A metabolic switch from OXPHOS to glycolysis is essential for cardiomyocyte proliferation in the regenerating heart

The capacity to regenerate damaged tissues, such as the heart, various enormously amongst species. While heart regeneration is generally very low in mammals, it can regenerate efficiently in certain amphibian and fish species. Zebrafish has been used extensively to study heart regeneration, resulting in the identification of proliferating cardiomyocytes that drive this process. However, mechanisms that drive cardiomyocyte proliferation are largely unknown. Here, using a single-cell mRNA-sequencing approach, we find a transcriptionally distinct population of dedifferentiated and proliferating cardiomyocytes in regenerating zebrafish hearts. While adult cardiomyocytes are known to rely on mitochondrial oxidative phosphorylation (OXPHOS) for energy production, these proliferating cardiomyocytes show reduced mitochondrial gene expression and decreased OXPHOS activity. Strikingly, we find that genes encoding rate-limiting enzymes of the glycolysis pathway are induced in the proliferating cardiomyocytes, and inhibiting glycolysis impairs cardiomyocyte cell cycle reentry. Mechanistically, glycolytic gene expression is induced by Nrg1/Erbb2 signaling, and this is conserved in a mouse model of enhanced regeneration.

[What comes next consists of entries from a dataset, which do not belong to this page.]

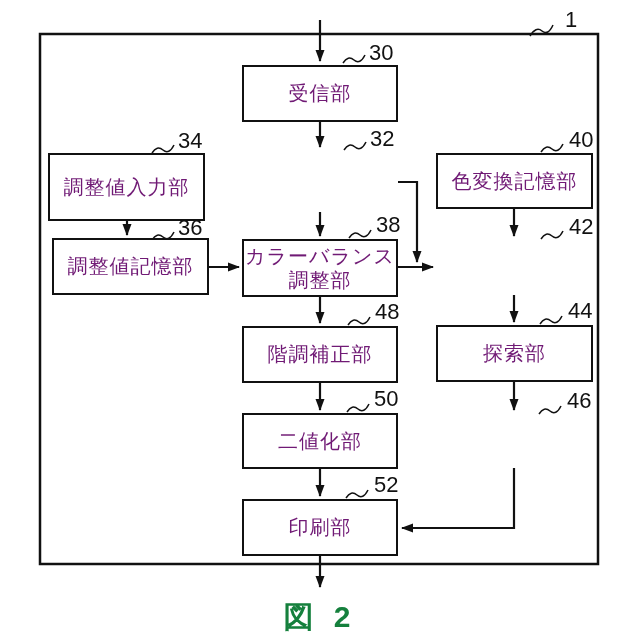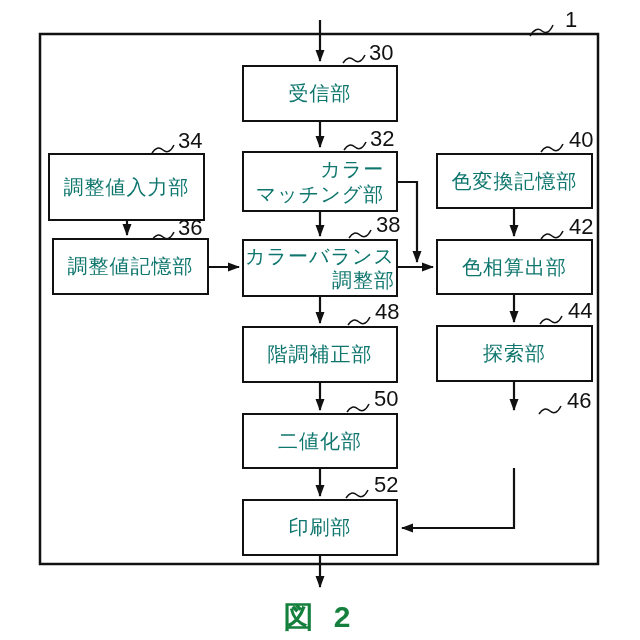--- a/index.html
+++ b/index.html
@@ -16,7 +16,7 @@
   }
   .box span{
     white-space:pre-line;font-size:20px;font-weight:500;line-height:1.22;
-    letter-spacing:1px;color:#0f766e;text-align:right;
+    letter-spacing:1px;color:#701a75;
   }
   .refnum{
     font-size:22px;font-weight:500;fill:#111;

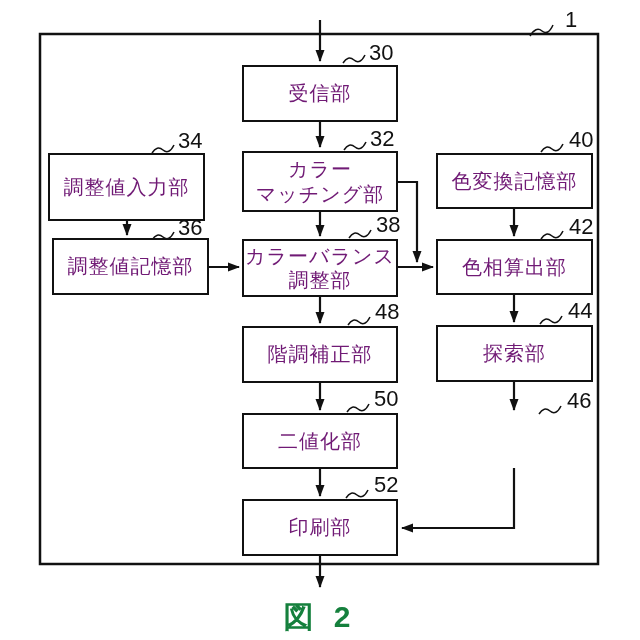--- a/index.html
+++ b/index.html
@@ -89,10 +89,6 @@
   <div class="box" style="left:242px;top:65px;width:156px;height:57px">
     <span>受信部</span>
   </div>
-  <div class="box" style="left:242px;top:151px;width:156px;height:61px">
-    <span>カラー
-マッチング部</span>
-  </div>
   <div class="box" style="left:48px;top:153px;width:157px;height:68px">
     <span>調整値入力部</span>
   </div>

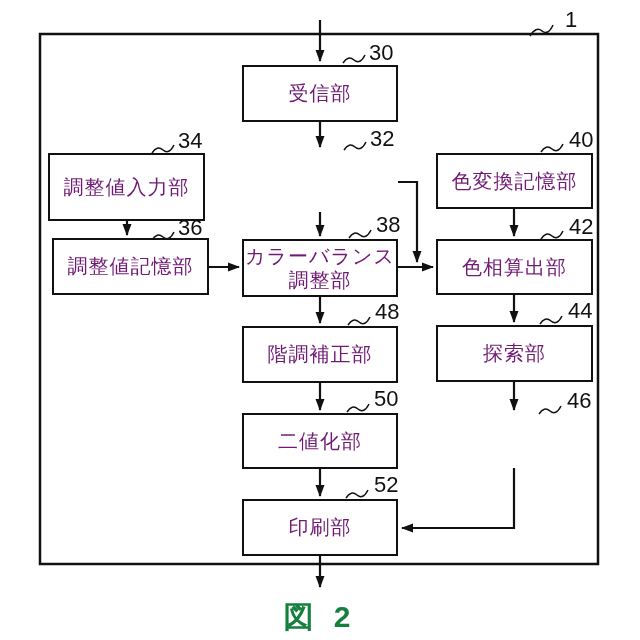--- a/index.html
+++ b/index.html
@@ -102,9 +102,6 @@
   <div class="box" style="left:436px;top:153px;width:157px;height:56px">
     <span>色変換記憶部</span>
   </div>
-  <div class="box" style="left:436px;top:239px;width:157px;height:56px">
-    <span>色相算出部</span>
-  </div>
   <div class="box" style="left:242px;top:326px;width:156px;height:57px">
     <span>階調補正部</span>
   </div>

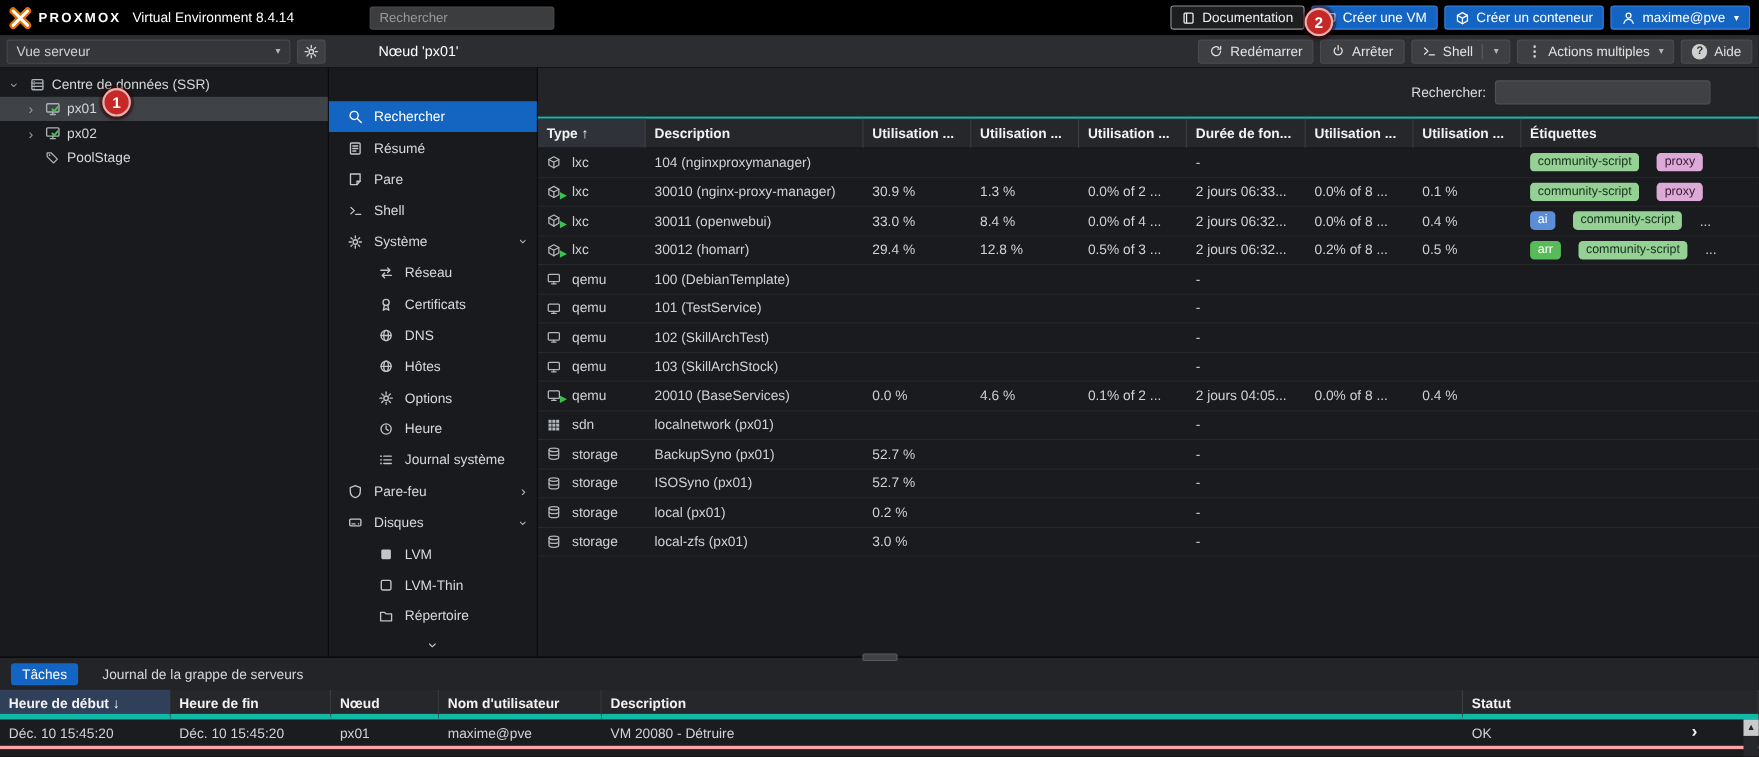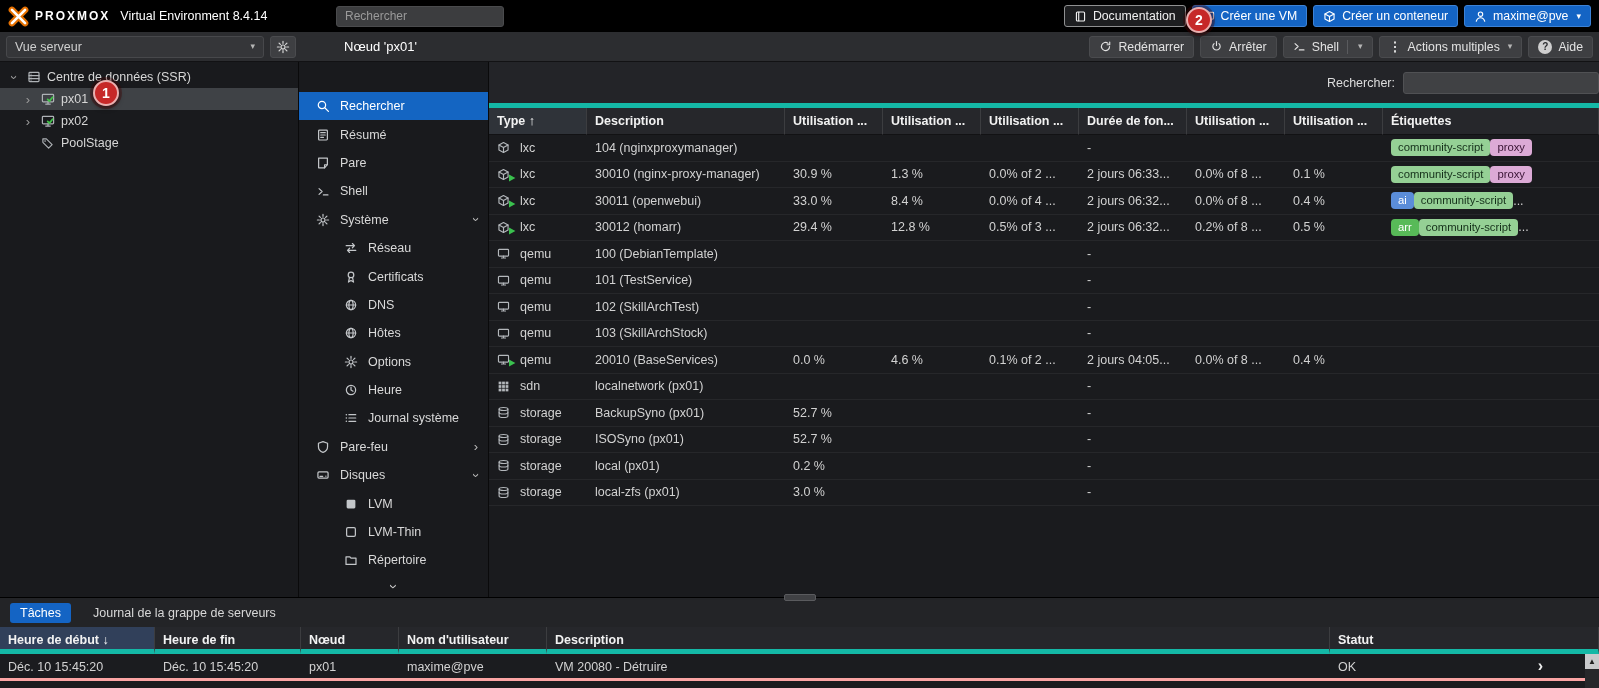--- a/index.html
+++ b/index.html
@@ -62,7 +62,7 @@
 
   .main{flex:1;display:flex;flex-direction:column;background:#1a1b1e;min-width:0}
   .main-top{height:46px;display:flex;align-items:center;justify-content:flex-end;gap:8px;background:#232428;
-            border-bottom:5px solid #14b8a6}
+            padding-right:44px;border-bottom:2px solid #14b8a6}
   .search-label{color:#dcdcdc}
   .table-search{width:196px;height:22px;background:#404144;border:1px solid #505154;border-radius:3px;
                 color:#ddd;font:inherit;padding:0 8px;outline:none}

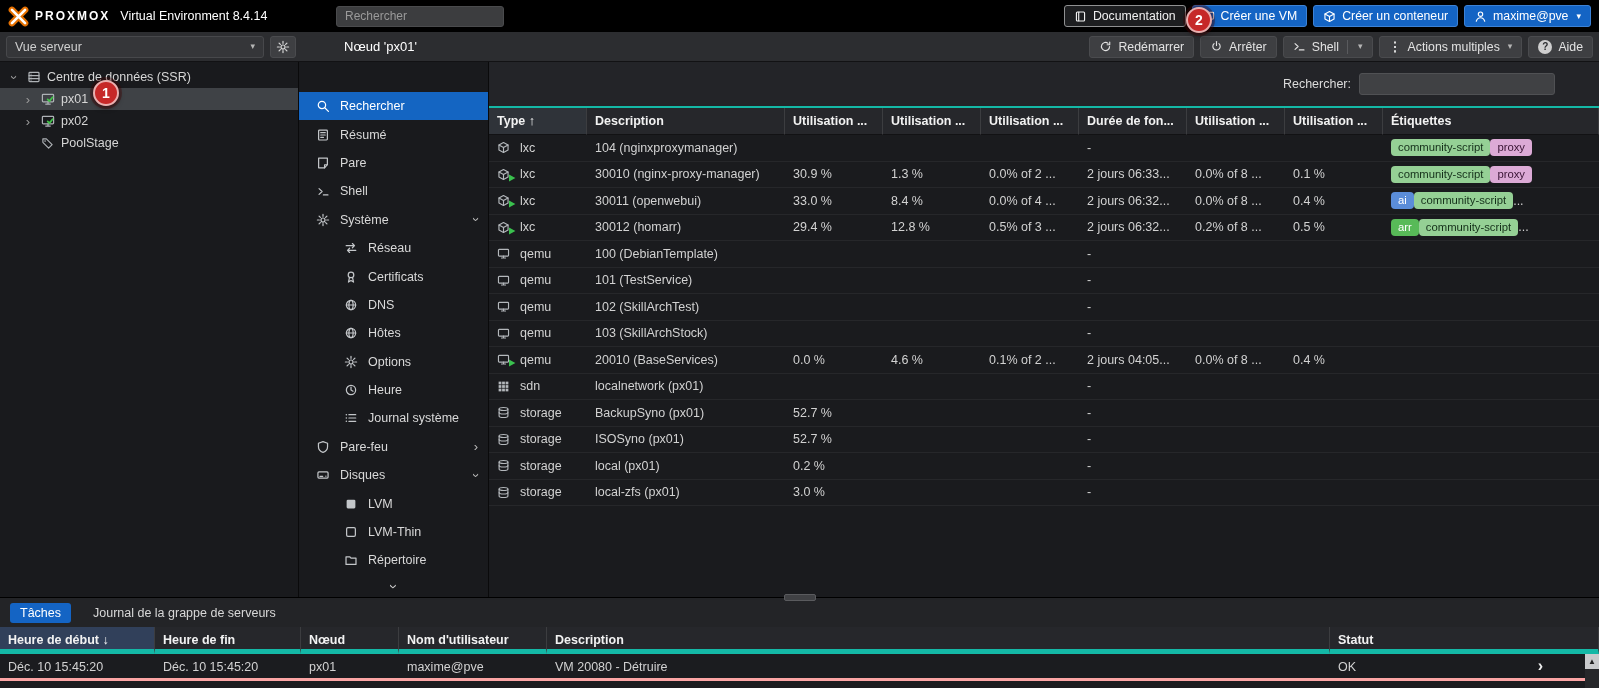--- a/index.html
+++ b/index.html
@@ -78,7 +78,7 @@
   .cell-type{display:flex;align-items:center;gap:7px}
   .ticon{position:relative;display:inline-flex;width:16px;color:#b4b8bc}
   .ticon .ov{position:absolute;right:-3px;bottom:-1px;line-height:0}
-  .tagrow{display:flex;align-items:center;gap:0}
+  .tagrow{display:flex;align-items:center;gap:16px}
   .tag{height:17px;line-height:17px;padding:0 7px;border-radius:4px;font-size:11.3px;white-space:nowrap}
   .tagmore{color:#cfcfcf}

Moreover, inhibiting glycolysis in murine cardiomyocytes abrogates the mitogenic effects of Nrg1/ErbB2 signaling. Together these results reveal a conserved mechanism in which cardiomyocytes undergo metabolic reprogramming by activating glycolysis, which is essential for cell cycle reentry and heart regeneration. This could ultimately help develop therapeutic interventions that promote the regenerative capacity of the mammalian heart.